After singing the soprano role of Lady Macbeth in a landmark 1975 production of Verdi’s “Macbeth” at La Scala in Milan, demanding Milanese critics and impassioned Italian opera fans flocked to her every performance.

In the early days, like black artists before her, she experienced racial prejudice, as she recounts in her memoir, “I Never Walked Alone.” In 1959 the conductor Leopold Stokowski hired her to sing the Wood Dove in a performance of Schoenberg’s “Gurrelieder” with the Houston Symphony, but the orchestra’s board would not allow a black soloist to appear. To make amends, a shaken Stokowski took Verrett to the Philadelphia Orchestra for a performance of Falla’s “Amor Brujo,” which led to a fine recording.

By her own admission, Verrett’s singing was inconsistent. Even some admiring critics thought that she made a mistake by singing soprano repertory after establishing herself as one of the premiere mezzo-sopranos of her generation, riveting as Bizet’s Carmen and Saint-Saëns’s Delila.
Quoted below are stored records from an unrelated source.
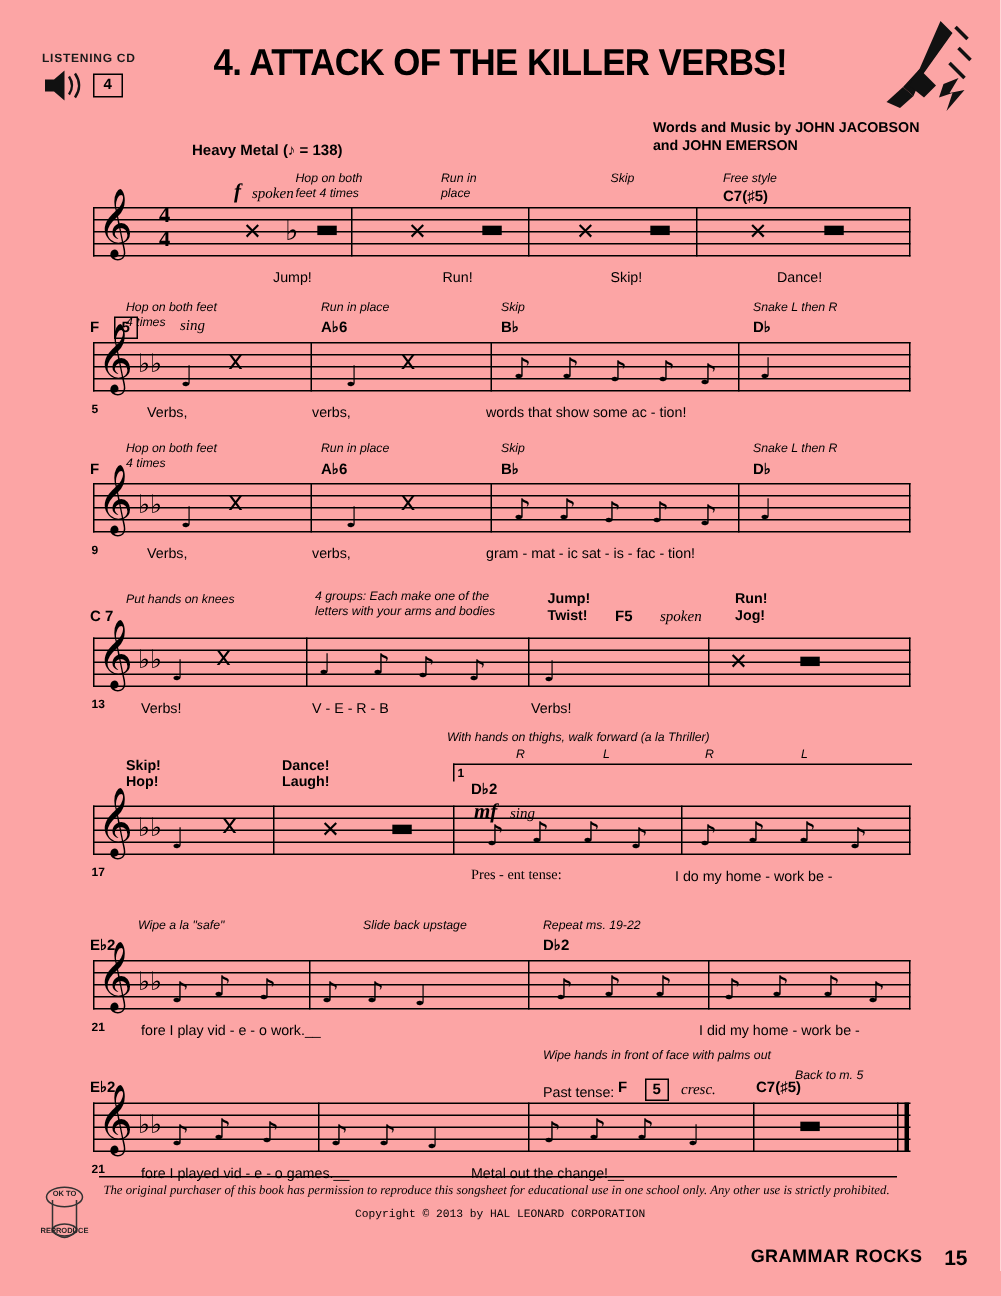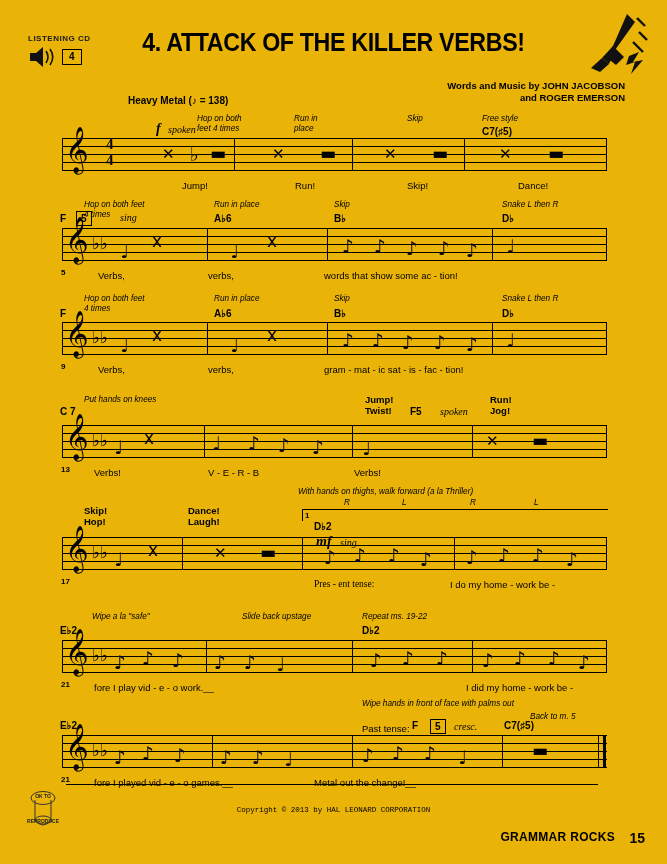--- a/index.html
+++ b/index.html
@@ -13,21 +13,21 @@
     position: relative;
     font-family: "Liberation Serif", serif;
     color: #000;
     overflow: hidden;
   }
 
   
   #page {
     position: absolute;
     inset: 0;
-    background: #eab308;
+    background: #fca5a5;
   }
 
   
   .listening-cd {
     position: absolute;
     left: 28px;
     top: 34px;
     width: 92px;
   }
   .listening-cd .lbl {
@@ -73,23 +73,22 @@
   .guitar-art {
     position: absolute;
     right: 18px;
     top: 12px;
     width: 80px;
     height: 66px;
   }
 
   .credits {
     position: absolute;
-    right: 42px;
+    right: 54px;
     top: 80px;
-    text-align: right;
     font-family: "Liberation Sans", sans-serif;
     font-size: 9.5px;
     font-weight: bold;
     line-height: 12px;
   }
 
   .tempo {
     position: absolute;
     left: 128px;
     top: 95px;
@@ -345,21 +344,21 @@
         <path d="M70 20 L78 28"></path>
       </g>
       <g fill="#111">
         <path d="M60 44 L70 40 L64 50 L74 48 L62 62 L66 50 L57 53 Z"></path>
       </g>
     </svg>
   </div>
 
   <div class="credits">
     <div>Words and Music by JOHN JACOBSON</div>
-    <div>and ROGER EMERSON</div>
+    <div>and JOHN EMERSON</div>
   </div>
 
   <div class="tempo">Heavy Metal (♪ = 138)</div>
 
   <div class="system" style="top:138px;">
     <div class="cue" style="left:135px; top:-24px;">Hop on both
 feet 4 times</div>
     <div class="cue" style="left:232px; top:-24px;">Run in
 place</div>
     <div class="cue" style="left:345px; top:-24px;">Skip</div>
@@ -488,20 +487,22 @@
     </div>
 
     <div class="measnum" style="left:-1px; top:40px;">9</div>
     <div class="lyric" style="left:36px; top:42px;">Verbs,</div>
     <div class="lyric" style="left:146px; top:42px;">verbs,</div>
     <div class="lyric" style="left:262px; top:42px;">gram - mat - ic sat - is - fac - tion!</div>
   </div>
 
   <div class="system" style="top:425px;">
     <div class="cue" style="left:22px; top:-30px;">Put hands on knees</div>
+    <div class="cue" style="left:148px; top:-32px;">4 groups: Each make one of the
+letters with your arms and bodies</div>
 
     <div class="chord" style="left:-2px; top:-19px;">C 7</div>
     <div class="chord" style="left:348px; top:-19px;">F5</div>
     <div class="expr" style="left:378px; top:-19px;">spoken</div>
 
     <div class="shout" style="left:303px; top:-31px;">Jump!</div>
     <div class="shout" style="left:303px; top:-20px;">Twist!</div>
     <div class="shout" style="left:428px; top:-31px;">Run!</div>
     <div class="shout" style="left:428px; top:-20px;">Jog!</div>
 
@@ -668,20 +669,21 @@
       <div class="nt" style="left:396px; top:13px;">♩</div>
       <div class="rest" style="left:470px; top:5px;">▬</div>
     </div>
 
     <div class="measnum" style="left:-1px; top:40px;">21</div>
     <div class="lyric" style="left:32px; top:42px;">fore I played vid - e - o games.__</div>
     <div class="lyric" style="left:252px; top:42px;">Metal out the change!__</div>
   </div>
 
   <div class="hr-footer"></div>
+  <div class="permission">The original purchaser of this book has permission to reproduce this songsheet for educational use in one school only. Any other use is strictly prohibited.</div>
   <div class="copyright">
     <div>Copyright © 2013 by HAL LEONARD CORPORATION</div>
   </div>
 
   <div class="ok-stamp">
     <svg width="34" height="42" viewBox="0 0 34 42" style="position:absolute;left:0;top:0;">
       <ellipse cx="17" cy="8" rx="12" ry="6.5" fill="none" stroke="#333" stroke-width="1"></ellipse>
       <path d="M9 10 L9 30 Q17 40 25 30 L25 10" fill="none" stroke="#333" stroke-width="1"></path>
       <ellipse cx="17" cy="30" rx="8" ry="4" fill="none" stroke="#333" stroke-width="1"></ellipse>
     </svg>

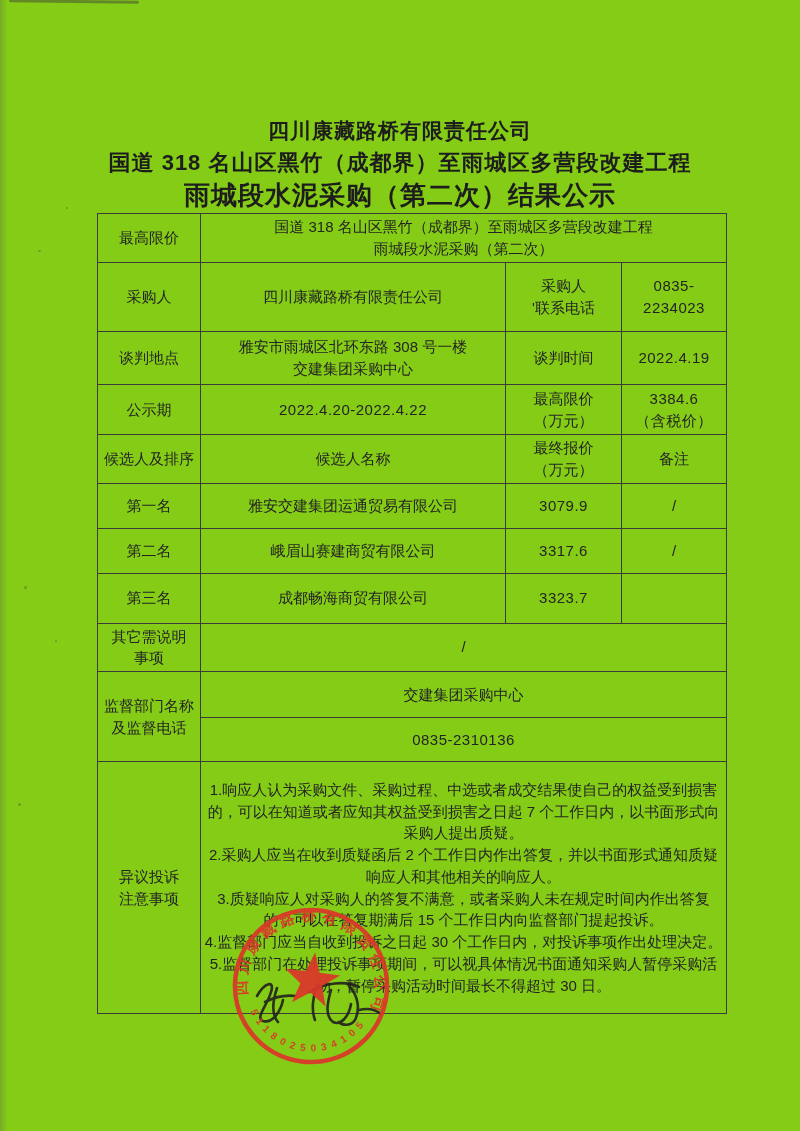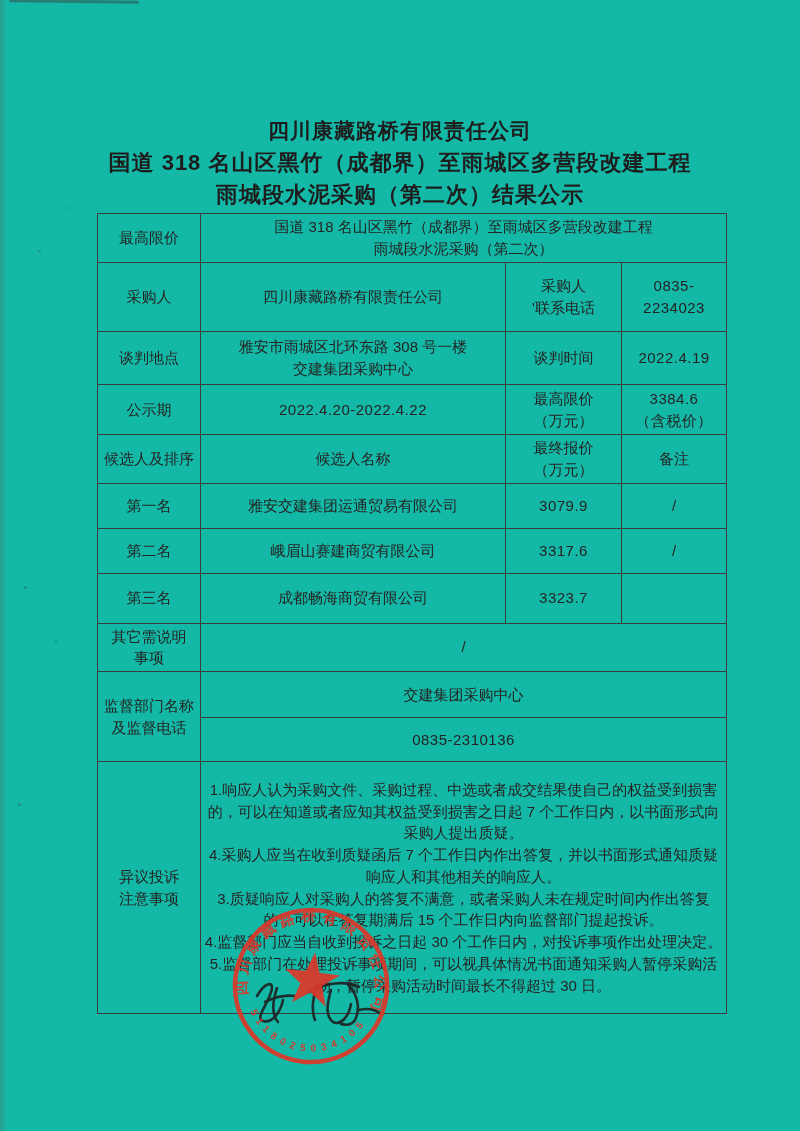--- a/index.html
+++ b/index.html
@@ -3,37 +3,37 @@
 <meta charset="utf-8">
 <style>
   html,body{margin:0;padding:0;}
   body{
     width:800px;height:1131px;overflow:hidden;
     font-family:"Liberation Sans","DejaVu Sans",sans-serif;
     background:#e9e6e8;
   }
   .page{
     position:relative;width:800px;height:1131px;
-    background:#14b8a6;
+    background:#84cc16;
     color:#262626;
   }
   .page::before{ 
     content:"";position:absolute;left:0;top:0;width:7px;height:1131px;
     background:linear-gradient(90deg,rgba(90,80,85,.28),rgba(90,80,85,0));
     pointer-events:none;
   }
   .edge-mark{position:absolute;left:9px;top:0;width:130px;height:3px;
     background:rgba(60,55,58,.45);border-radius:2px;transform:rotate(.6deg);}
   .speck{position:absolute;background:rgba(70,60,65,.35);border-radius:50%;}
 
   .titles{position:absolute;left:0;top:115px;width:800px;text-align:center;}
   .title-line{font-weight:bold;color:#1d1d1d;line-height:32px;letter-spacing:1px;}
   .title-line.t1{font-size:21px;}
   .title-line.t2{font-size:22px;}
-  .title-line.t3{font-size:22px;}
+  .title-line.t3{font-size:26px;}
 
   table.doc{
     position:absolute;left:97px;top:213px;width:629px;
     border-collapse:collapse;table-layout:fixed;
     font-size:15px;color:#242424;
   }
   table.doc td{
     border:1px solid #3c3a3b;
     text-align:center;vertical-align:middle;
     padding:2px 3px;
@@ -141,21 +141,21 @@
         <td rowspan="2">监督部门名称
 及监督电话</td>
         <td colspan="3">交建集团采购中心</td>
       </tr>
       <tr style="height:44px">
         <td colspan="3" class="num">0835-2310136</td>
       </tr>
       <tr style="height:252px">
         <td>异议投诉
 注意事项</td>
-        <td colspan="3" class="obj"><div>1.响应人认为采购文件、采购过程、中选或者成交结果使自己的权益受到损害的，可以在知道或者应知其权益受到损害之日起 7 个工作日内，以书面形式向采购人提出质疑。</div><div>4.采购人应当在收到质疑函后 7 个工作日内作出答复，并以书面形式通知质疑响应人和其他相关的响应人。</div><div>3.质疑响应人对采购人的答复不满意，或者采购人未在规定时间内作出答复的，可以在答复期满后 15 个工作日内向监督部门提起投诉。</div><div>4.监督部门应当自收到投诉之日起 30 个工作日内，对投诉事项作出处理决定。</div><div>5.监督部门在处理投诉事项期间，可以视具体情况书面通知采购人暂停采购活动，暂停采购活动时间最长不得超过 30 日。</div></td>
+        <td colspan="3" class="obj"><div>1.响应人认为采购文件、采购过程、中选或者成交结果使自己的权益受到损害的，可以在知道或者应知其权益受到损害之日起 7 个工作日内，以书面形式向采购人提出质疑。</div><div>2.采购人应当在收到质疑函后 2 个工作日内作出答复，并以书面形式通知质疑响应人和其他相关的响应人。</div><div>3.质疑响应人对采购人的答复不满意，或者采购人未在规定时间内作出答复的，可以在答复期满后 15 个工作日内向监督部门提起投诉。</div><div>4.监督部门应当自收到投诉之日起 30 个工作日内，对投诉事项作出处理决定。</div><div>5.监督部门在处理投诉事项期间，可以视具体情况书面通知采购人暂停采购活动，暂停采购活动时间最长不得超过 30 日。</div></td>
       </tr>
     </tbody>
   </table>
 
 
   <svg class="signature" viewBox="0 0 160 90">
     <g fill="none" stroke="#1e1c1d" stroke-width="2.6" stroke-linecap="round" opacity="0.88">
       <path d="M14,34 C22,20 32,18 28,30 C24,44 12,56 20,59 C30,62 38,48 40,38"></path>
       <path d="M34,26 C30,38 28,52 35,60"></path>
       <path d="M22,40 C32,35 44,33 52,34"></path>

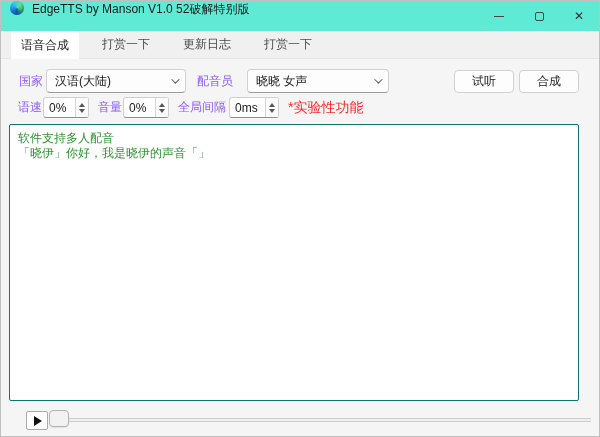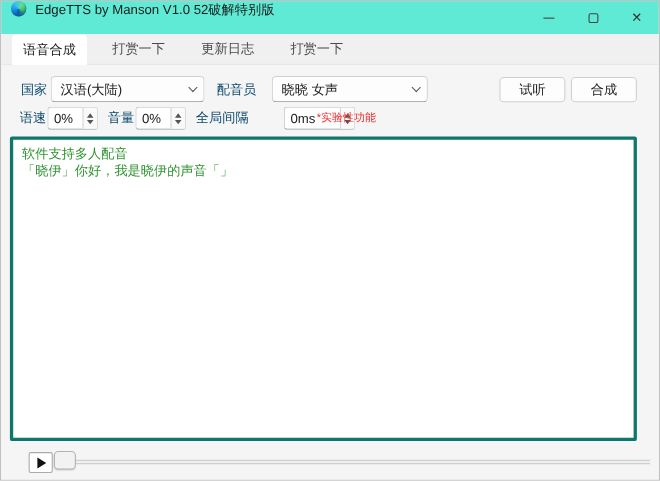--- a/index.html
+++ b/index.html
@@ -43,21 +43,21 @@
     font-size:12px; color:#4a4a4a;
   }
   .tab.active {
     background:#ffffff; color:#1a1a1a;
     border-radius:4px 4px 0 0; margin-bottom:-1px;
   }
 
   
   .content { position:absolute; left:0; top:58px; width:100%; height:379px; background:#f5f5f5; }
 
-  .label { font-size:12px; color:#0c4a6e; position:absolute; line-height:24px; }
+  .label { font-size:12px; color:#8b5cf6; position:absolute; line-height:24px; }
 
   .select {
     position:absolute; height:24px; background:#fdfdfd;
     border:1px solid #d0d0d0; border-bottom-color:#9a9a9a; border-radius:4px;
     display:flex; align-items:center; font-size:12px; color:#1a1a1a;
     padding:0 8px; justify-content:space-between;
   }
   .chevron {
     width:6px; height:6px; border-right:1px solid #5a5a5a; border-bottom:1px solid #5a5a5a;
     transform:rotate(45deg) translateY(-2px);
@@ -77,25 +77,25 @@
   }
   .numberbox .val { flex:1; padding-left:5px; }
   .stepper {
     width:13px; height:100%; border-left:1px solid #d6d6d6;
     display:flex; flex-direction:column; align-items:center; justify-content:center; gap:2px;
     background:#fafafa;
   }
   .tri-up { width:0; height:0; border-left:3px solid transparent; border-right:3px solid transparent; border-bottom:4px solid #555; }
   .tri-down { width:0; height:0; border-left:3px solid transparent; border-right:3px solid transparent; border-top:4px solid #555; }
 
-  .note { position:absolute; font-size:10px; color:#fa2a2a; line-height:21px; }
+  .note { position:absolute; font-size:14px; color:#fa2a2a; line-height:21px; }
 
   .editor {
     position:absolute; left:8px; top:65px; width:570px; height:277px;
-    background:#ffffff; border:3px solid #0f766e; border-radius:2px;
+    background:#ffffff; border:1px solid #0f766e; border-radius:2px;
     padding:6px 8px; font-size:12px; line-height:15px; color:#2f9331;
     overflow:hidden; cursor:text;
   }
 
   
   .player { position:absolute; left:0; top:348px; width:100%; height:31px; }
   .play-btn {
     position:absolute; left:25px; top:4px; width:22px; height:19px;
     background:#ffffff; border:1px solid #ababab; border-radius:2px;
     display:flex; align-items:center; justify-content:center;
@@ -168,21 +168,21 @@
     <span class="label" style="left:97px; top:38px; line-height:21px;">音量</span>
     <div class="numberbox" style="left:122px; top:38px; width:46px;">
       <span class="val">0%</span>
       <span class="stepper">
         <span class="tri-up"></span>
         <span class="tri-down"></span>
       </span>
     </div>
 
     <span class="label" style="left:177px; top:38px; line-height:21px;">全局间隔</span>
-    <div class="numberbox" style="left:228px; top:38px; width:65px;margin-left:29px;">
+    <div class="numberbox" style="left:228px; top:38px; width:50px;">
       <span class="val">0ms</span>
       <span class="stepper">
         <span class="tri-up"></span>
         <span class="tri-down"></span>
       </span>
     </div>
 
     <span class="note" style="left:287px; top:38px;">*实验性功能</span>
 
     <div class="editor">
To Verrett, the problem was not the nature of her voice but health issues. During the peak years she suffered from allergies to mold spores that could clog her bronchial tubes. She could not predict when her allergies would erupt. In 1976, just six weeks after singing Adalgisa in Bellini’s “Norma” at the Metropolitan Opera (a role traditionally performed by mezzo-sopranos), she sang the daunting soprano title role on tour with the Met, including a performance in Boston that earned a frenzied ovation. In his Boston Globe review, the critic Richard Dyer wrote that “what Verrett did added her Norma to that select company of contemporary performances that have enlarged the dimensions of operatic legend.”

Yet, in 1979, when New Yorkers finally had the chance to hear Verrett’s Norma at the Met, her allergies acted up and undermined her singing, as Ms. Verrett recalled in her memoir. Among her 126 performances with the Met, however, were many triumphs.

In 1973, when the company opened its historic production of Berlioz’s “Troyens,” starring Jon Vickers as Aeneas, Verrett sang not only the role of Cassandra in Part I of this epic opera, but also Dido in Part II, taking the place of the mezzo-soprano Christa Ludwig, who had withdrawn because of an illness, a tour de force that entered Met annals.

At her best, Verrett could sing with both mellow richness and chilling power. Her full-voiced top notes easily cut through the orchestral outbursts in Verdi’s “Aida.” Yet as Lady Macbeth, during the “Sleepwalking Scene,” she could end the character’s haunting music with an ethereal final phrase capped by soft, shimmering high D-flat.